**Work to complete:** Reproduce only what runs from the line containing "[149,1410,168,1425] ☑ -> [364,745,378,756] ☐" to the line containing "(148, 257) none -> [500,241,531,256] 1.0" in the records below, inclusive. Keep it exact, and keep the pictures out.

++++ Given data

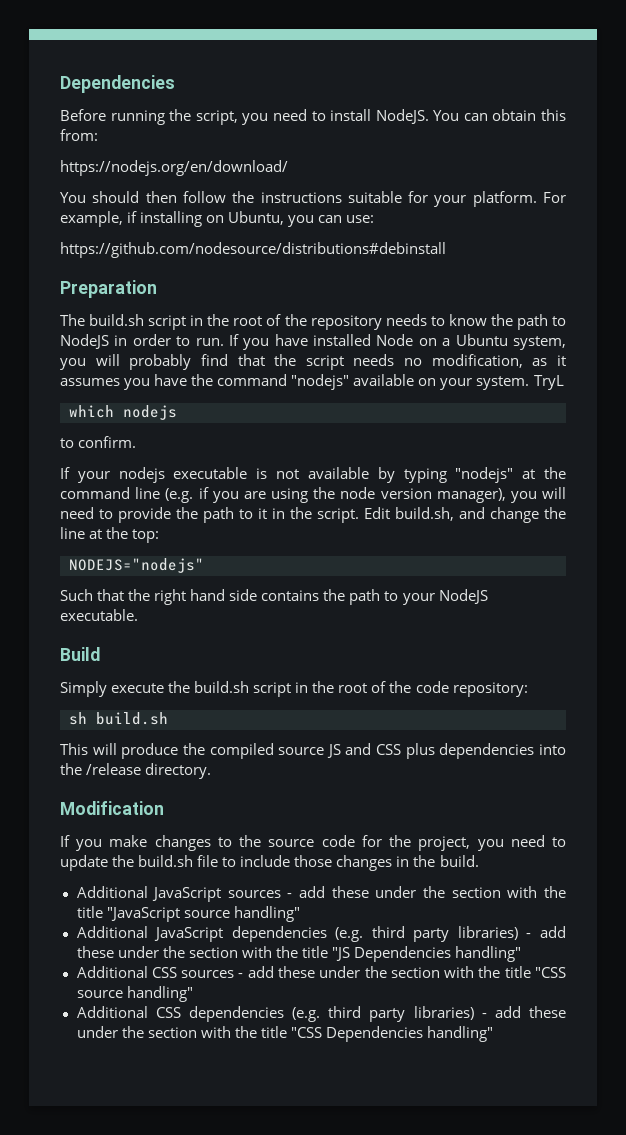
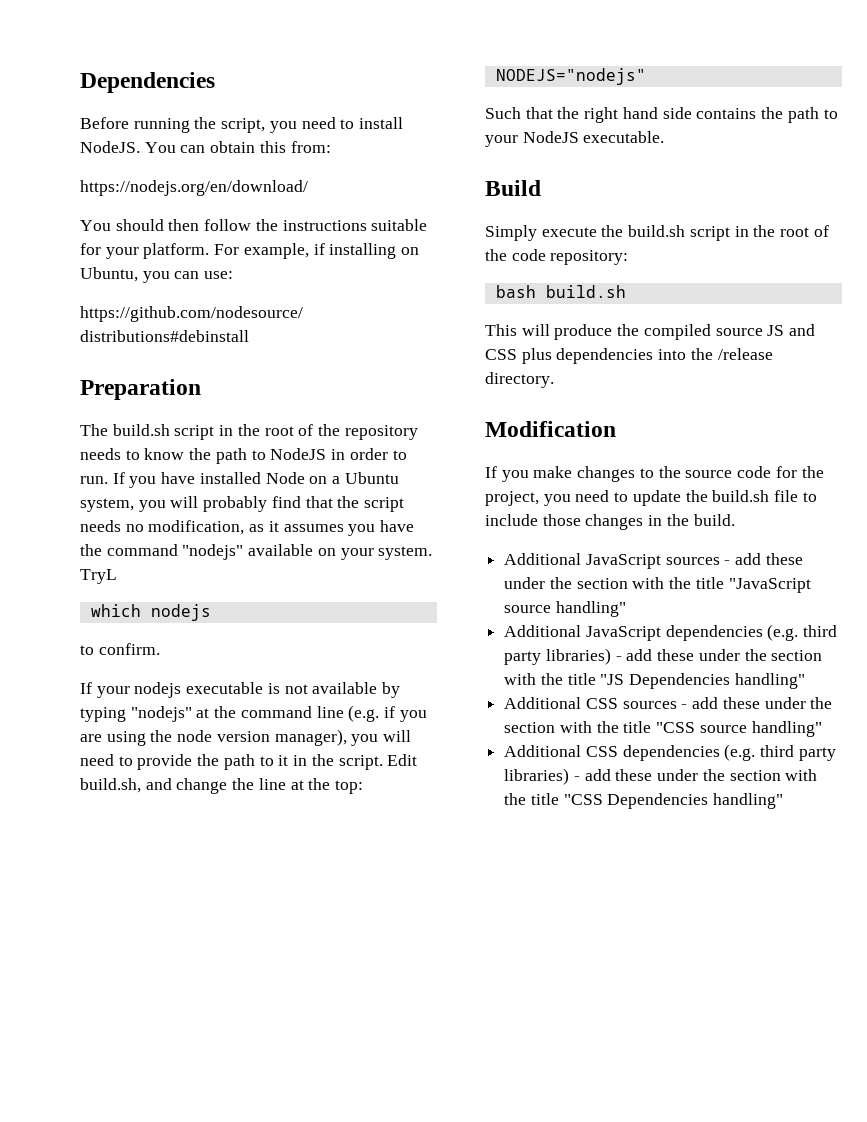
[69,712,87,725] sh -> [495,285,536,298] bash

++++++++
++++ Given data

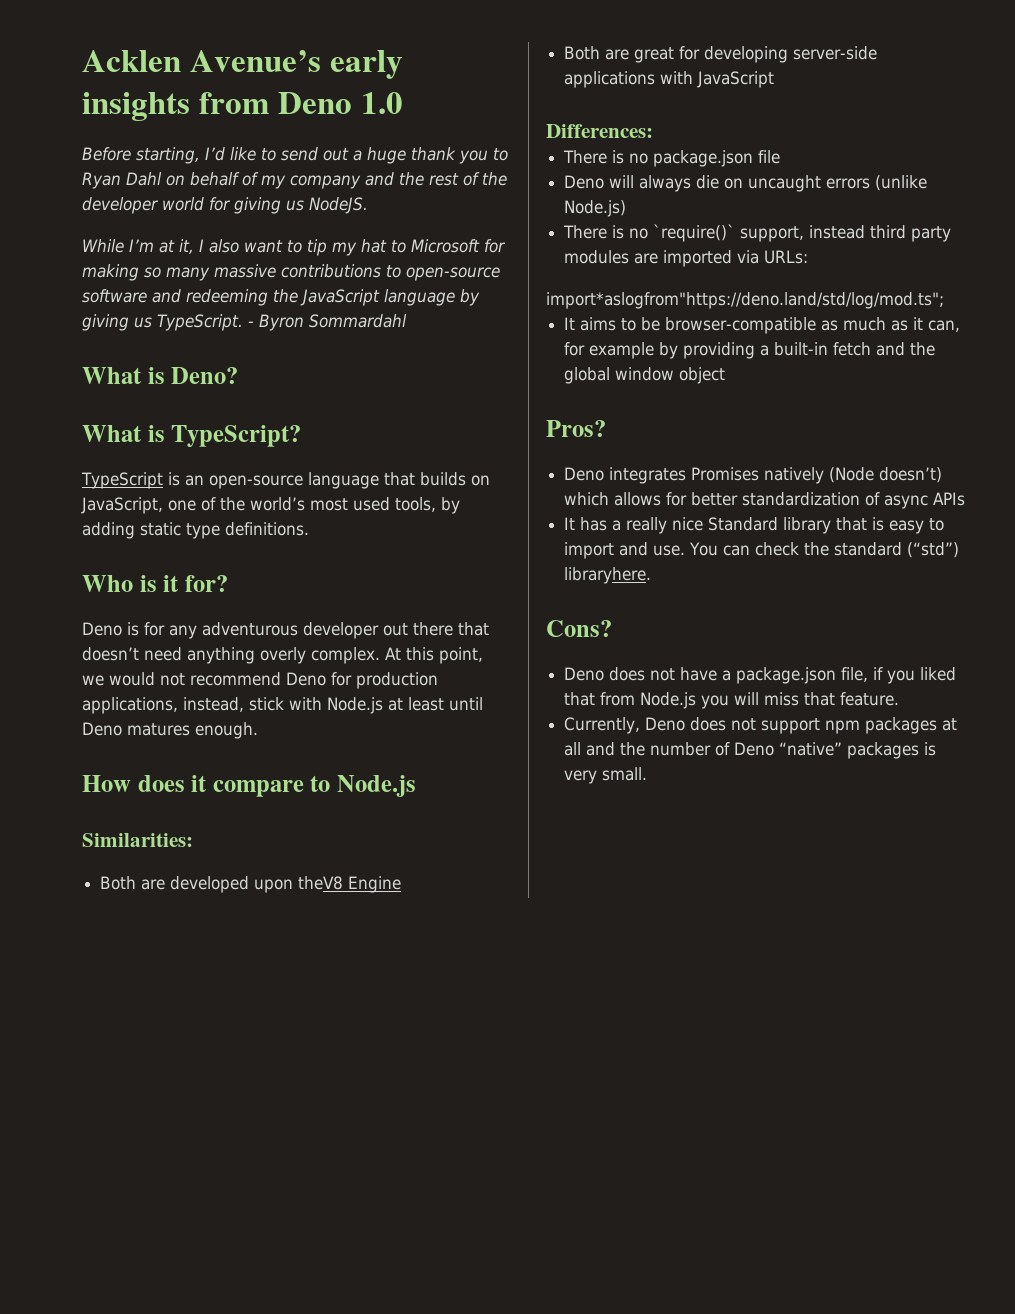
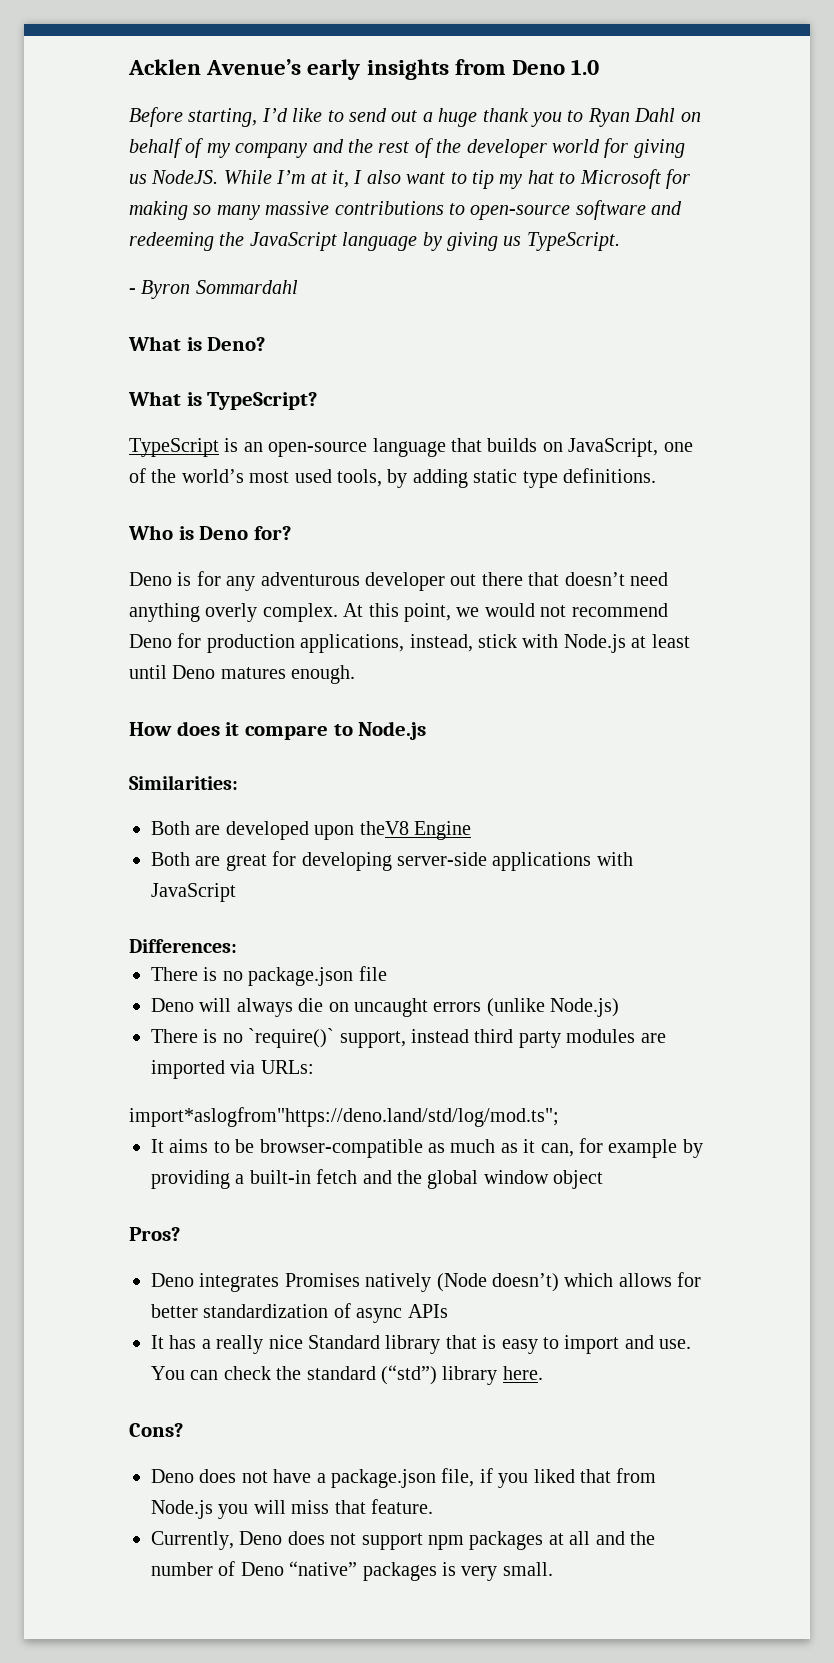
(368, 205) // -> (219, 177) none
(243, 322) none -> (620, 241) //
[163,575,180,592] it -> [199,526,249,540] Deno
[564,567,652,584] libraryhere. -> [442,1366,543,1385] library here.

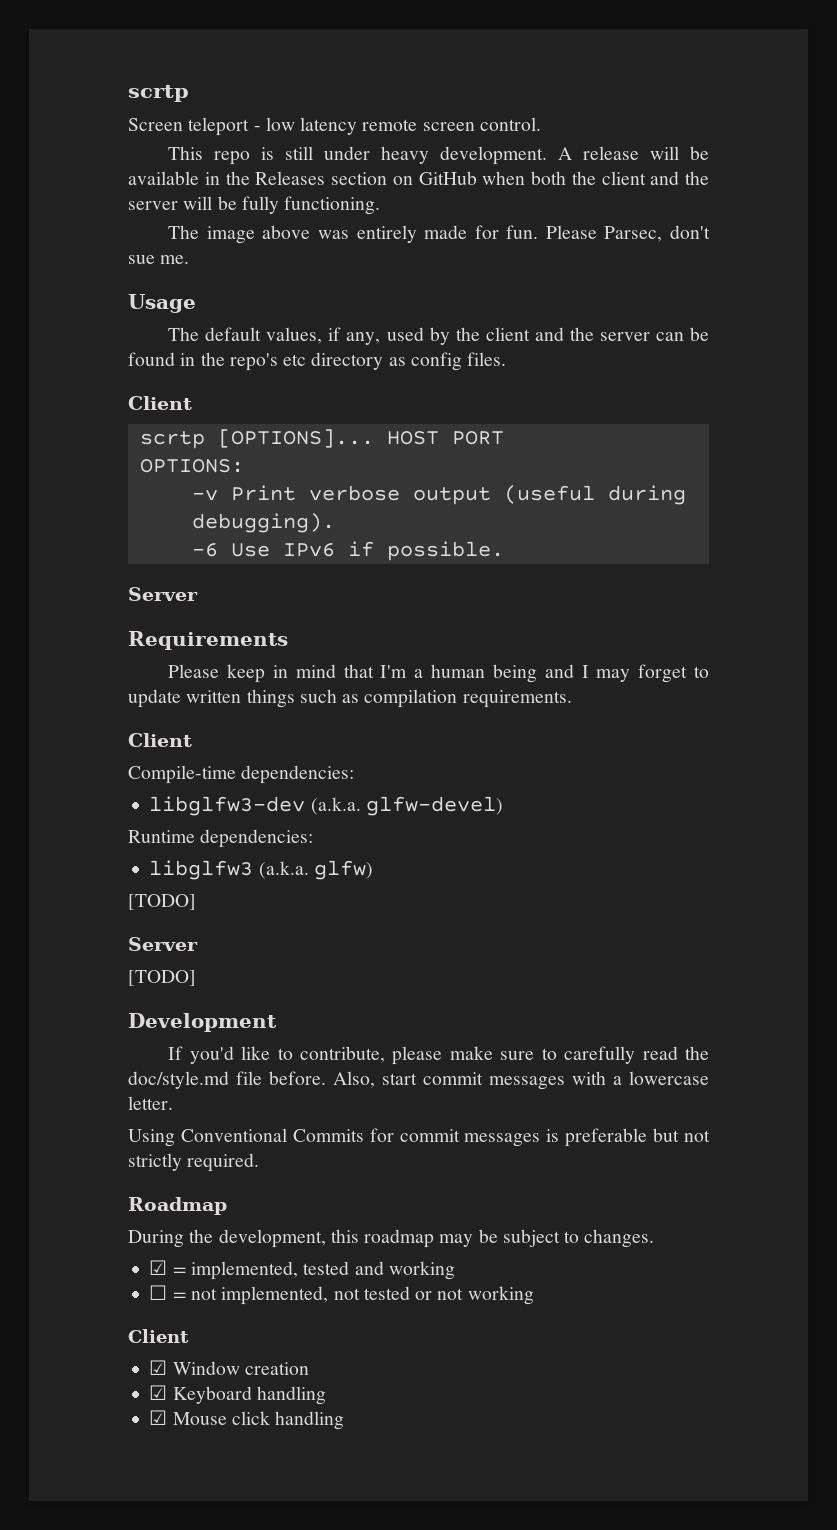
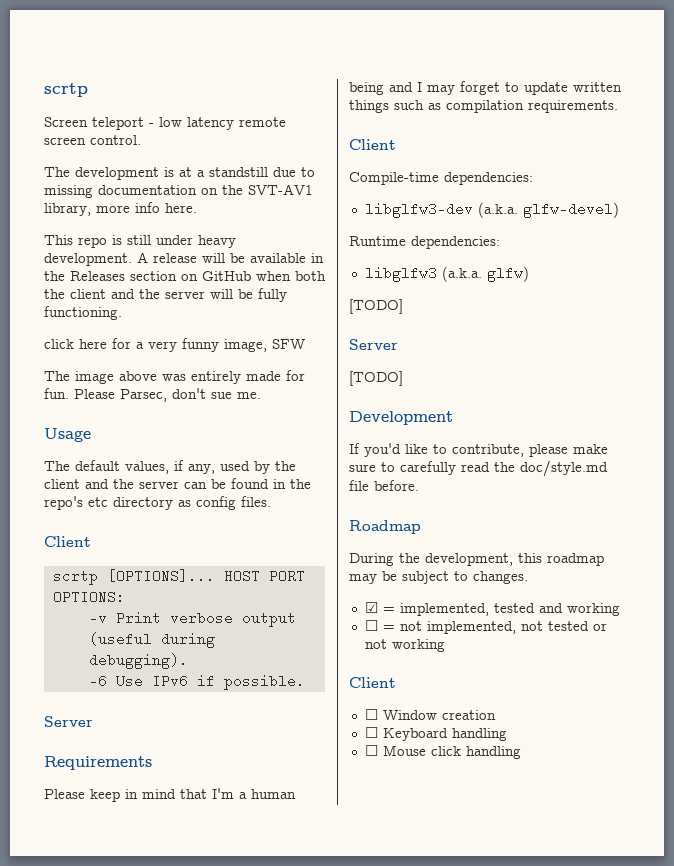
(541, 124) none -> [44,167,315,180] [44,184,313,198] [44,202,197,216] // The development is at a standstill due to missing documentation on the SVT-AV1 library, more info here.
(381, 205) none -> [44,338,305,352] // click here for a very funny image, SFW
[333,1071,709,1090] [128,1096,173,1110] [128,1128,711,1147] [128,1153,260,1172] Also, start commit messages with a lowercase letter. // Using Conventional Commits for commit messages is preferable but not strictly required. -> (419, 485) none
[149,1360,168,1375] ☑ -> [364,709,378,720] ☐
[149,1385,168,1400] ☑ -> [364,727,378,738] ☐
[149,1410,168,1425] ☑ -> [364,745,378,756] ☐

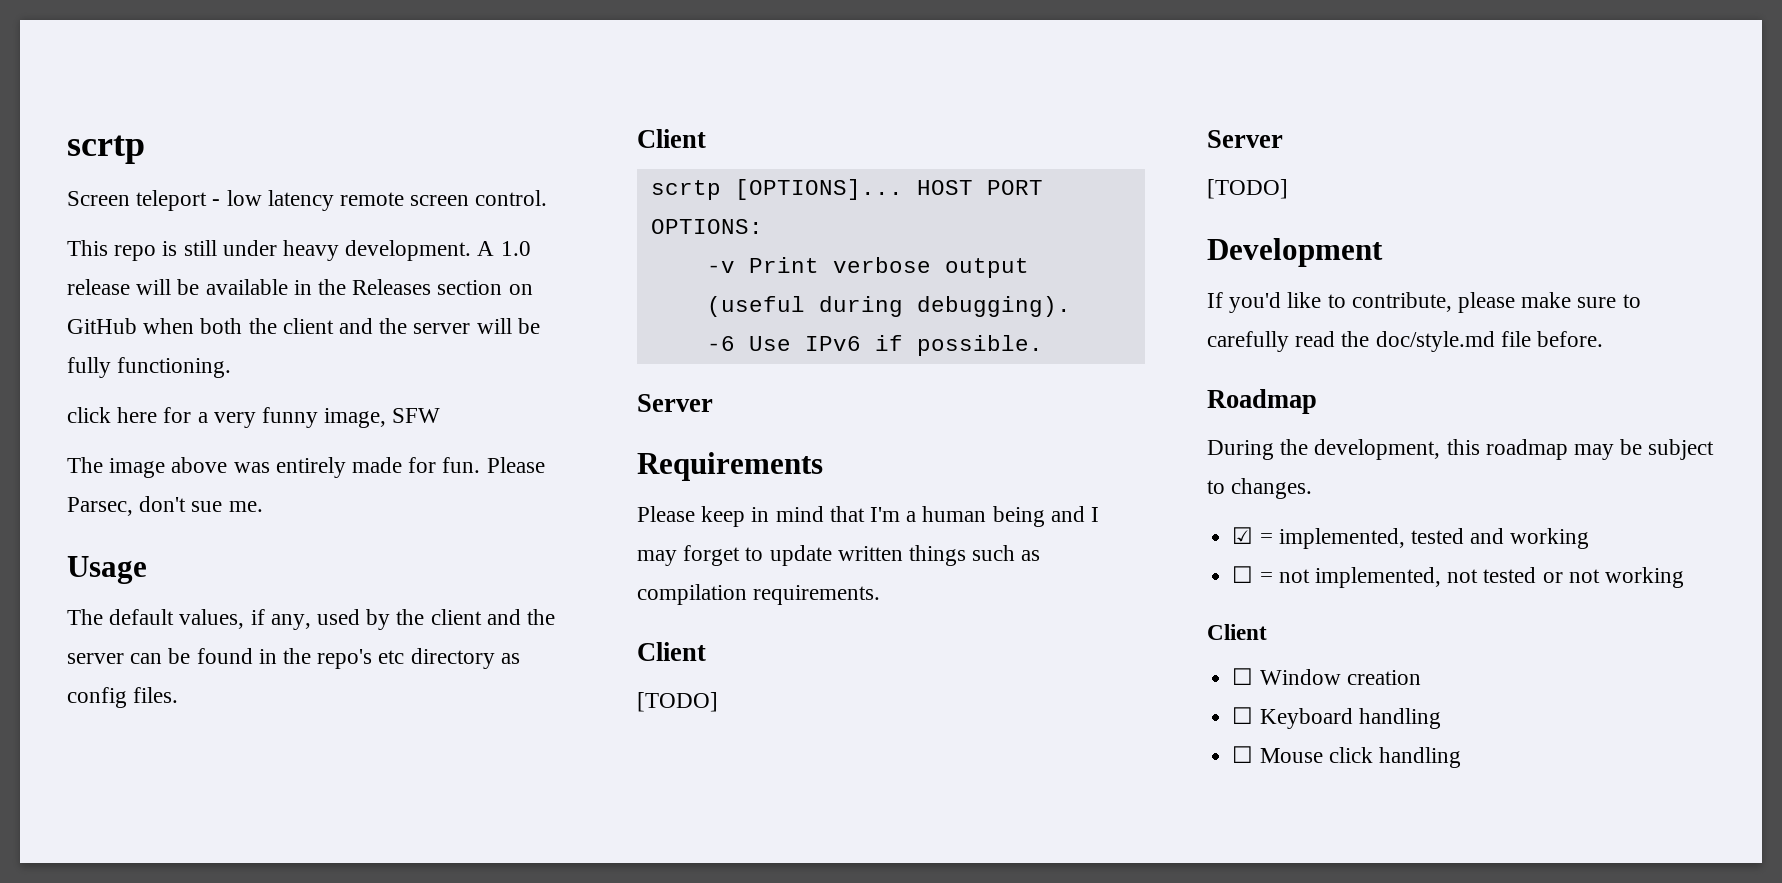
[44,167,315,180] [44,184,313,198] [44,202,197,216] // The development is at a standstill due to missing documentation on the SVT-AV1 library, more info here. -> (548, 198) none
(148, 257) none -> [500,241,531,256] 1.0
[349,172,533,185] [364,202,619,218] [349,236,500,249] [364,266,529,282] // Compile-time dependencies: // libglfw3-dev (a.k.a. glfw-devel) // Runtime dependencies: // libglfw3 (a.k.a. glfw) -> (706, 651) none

++++++++
++++ Given data

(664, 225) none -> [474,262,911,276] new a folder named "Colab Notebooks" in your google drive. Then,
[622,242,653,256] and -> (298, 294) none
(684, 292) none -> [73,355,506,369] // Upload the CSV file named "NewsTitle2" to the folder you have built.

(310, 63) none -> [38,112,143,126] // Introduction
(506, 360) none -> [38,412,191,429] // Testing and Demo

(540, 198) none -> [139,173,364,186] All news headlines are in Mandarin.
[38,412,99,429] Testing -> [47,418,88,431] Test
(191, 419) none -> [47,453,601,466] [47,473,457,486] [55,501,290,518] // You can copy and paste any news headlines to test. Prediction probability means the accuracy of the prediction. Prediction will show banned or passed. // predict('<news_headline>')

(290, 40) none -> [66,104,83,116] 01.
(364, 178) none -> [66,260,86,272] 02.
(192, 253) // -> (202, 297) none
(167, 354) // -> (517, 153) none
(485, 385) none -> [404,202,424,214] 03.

++++++++

**Task response:**
[149,1410,168,1425] ☑ -> [364,745,378,756] ☐

[44,167,315,180] [44,184,313,198] [44,202,197,216] // The development is at a standstill due to missing documentation on the SVT-AV1 library, more info here. -> (548, 198) none
(148, 257) none -> [500,241,531,256] 1.0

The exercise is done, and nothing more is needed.